Remettre les perles travaillées dans le panier vapeur, écraser à nouveau les éventuelles mottes à la fourchette en bois. Étuver à nouveau 25 minutes à frémissement, toujours sous voile de coton humide. Vérifier à mi-cuisson — le grain doit prendre une couleur ivoire et perdre son aspect cru. Transvaser, asperger 50 ml d'eau salée, écraser à la fourchette en bois pour aérer. La perle commence à devenir ferme-fondante, marqueur que le grain absorbe correctement la vapeur. À ce stade, incorporer la poudre de feuille de baobab (lalo) ou de tarayé pour les versions cérémonielles — environ 30 g pour 500 g de mil, technique Tabou en Cuisine et concessions de Yélimané.
Pendant le deuxième étuvage, démarrer la sauce. Faire chauffer 4 c.à.s. d'huile d'arachide dans une grande marmite. Faire revenir les oignons émincés à feu moyen 8 minutes jusqu'à coloration ambre profond. Ajouter les morceaux de mouton et les saisir 10 minutes en les retournant pour qu'ils prennent couleur sur toutes les faces. Incorporer l'ail pilé, le gingembre râpé, le concentré de tomate et les tomates fraîches en quartiers. Faire fondre 5 minutes en remuant. Ajouter 1,5 litre d'eau bouillante, les feuilles de laurier, le sel, le piment entier (ou émincé selon le piquant désiré), et porter à frémissement.

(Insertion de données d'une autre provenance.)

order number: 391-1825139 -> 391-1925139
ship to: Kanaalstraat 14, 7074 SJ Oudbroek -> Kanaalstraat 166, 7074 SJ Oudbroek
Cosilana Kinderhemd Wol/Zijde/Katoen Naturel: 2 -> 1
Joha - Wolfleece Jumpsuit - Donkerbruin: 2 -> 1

Cuire 30 minutes à couvert.
Dans un bol, délayer 300 g de pâte d'arachide fraîche avec 300 ml de bouillon chaud prélevé de la marmite — fouetter au fouet en boule pour obtenir une crème lisse sans grumeaux (étape critique selon lacuisinededaba, sinon la sauce sera granuleuse). Incorporer progressivement cette crème d'arachide dans la marmite en remuant constamment à la cuillère en bois. Ajouter le niébé pré-trempé, les patates douces en quartiers, les carottes en tronçons. Goûter, ajuster sel. Mijoter 25 minutes à feu doux à découvert pour réduire et concentrer — la sauce doit napper la cuillère sans être pâteuse. Si trop épaisse, ajouter du bouillon chaud ; si trop liquide, prolonger la cuisson.

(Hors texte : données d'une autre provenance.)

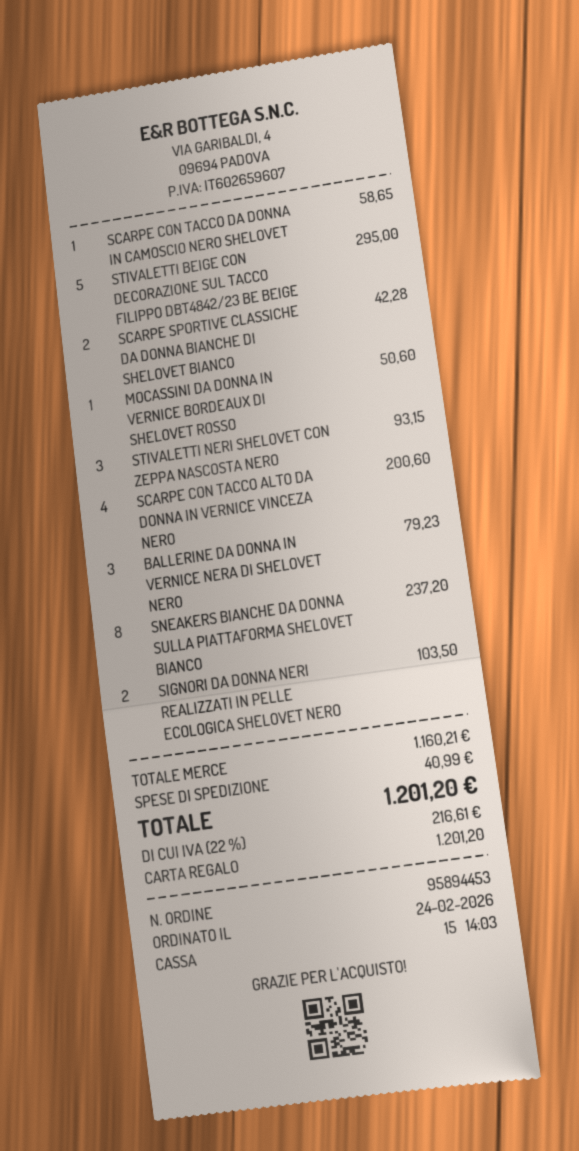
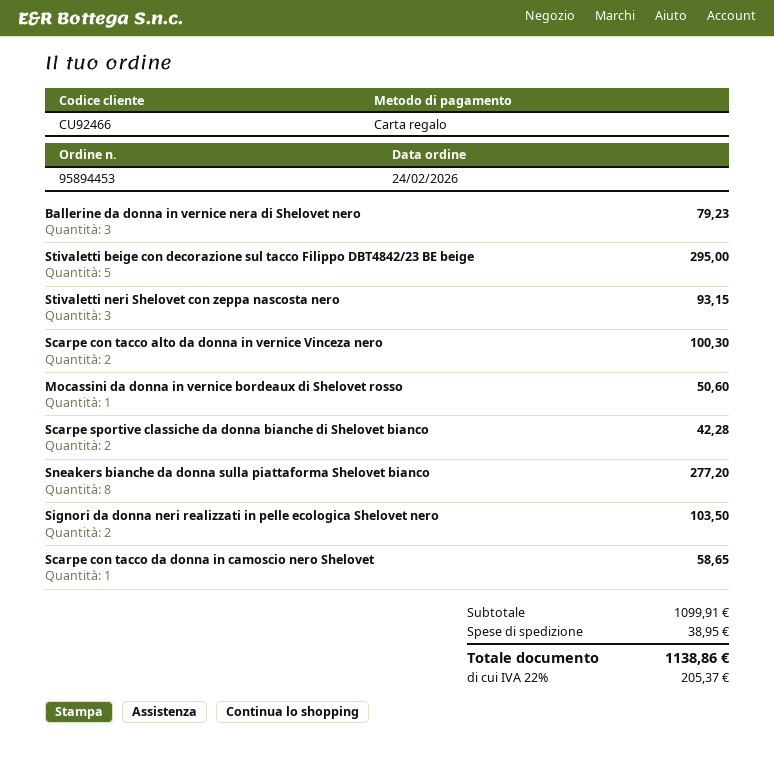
SCARPE CON TACCO ALTO DA DONNA IN VERNICE VINCEZA NERO: 4 for 200.60 -> 2 for 100.30
SNEAKERS BIANCHE DA DONNA SULLA PIATTAFORMA SHELOVET BIANCO: 8 for 237.20 -> 8 for 277.20
subtotal: 1160.21 -> 1099.91
shipping: 40.99 -> 38.95
tax: 22% = 216.61 -> 22% = 205.37
total: 1201.20 -> 1138.86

Pendant que la sauce mijote, procéder au troisième et dernier étuvage du couscous. Remettre le mil dans le panier vapeur, étuver 25 minutes à frémissement sous voile de coton humide. Vérifier la cuisson — la perle doit être ferme à l'extérieur, fondante au cœur, jamais en bouillie. Transvaser dans le grand saladier de service, asperger 50 ml d'eau salée tiède, ajouter 1 c.à.s. d'huile d'arachide, et écraser à la fourchette en bois pour aérer une dernière fois. Le grain doit prendre cette texture caractéristique granuleuse et brillante. Couvrir et garder tiède jusqu'au dressage.
Sur un grand plat de service en calebasse, terre cuite ou faïence (jamais inox plat — refus esthétique soninké), former une MONTAGNE de couscous de mil tiède. Creuser un large cratère au centre à la cuillère en bois — c'est le dressage cérémoniel de mariage soninké. Disposer les morceaux de mouton en couronne sur les bords. Déverser la sauce arachide brûlante en pluie circulaire DANS le cratère central — le grain s'imbibe par capillarité sans se transformer en bouillie. Disposer les légumes (patate douce, carottes, niébé) en étoile sur la sauce. Garnir de quartiers de citron vert. Servir aussitôt, brûlant, avec le bol de lait caillé sow à part pour ceux qui veulent adoucir le piquant. Manger à la main droite (tradition soninké) autour du plat commun.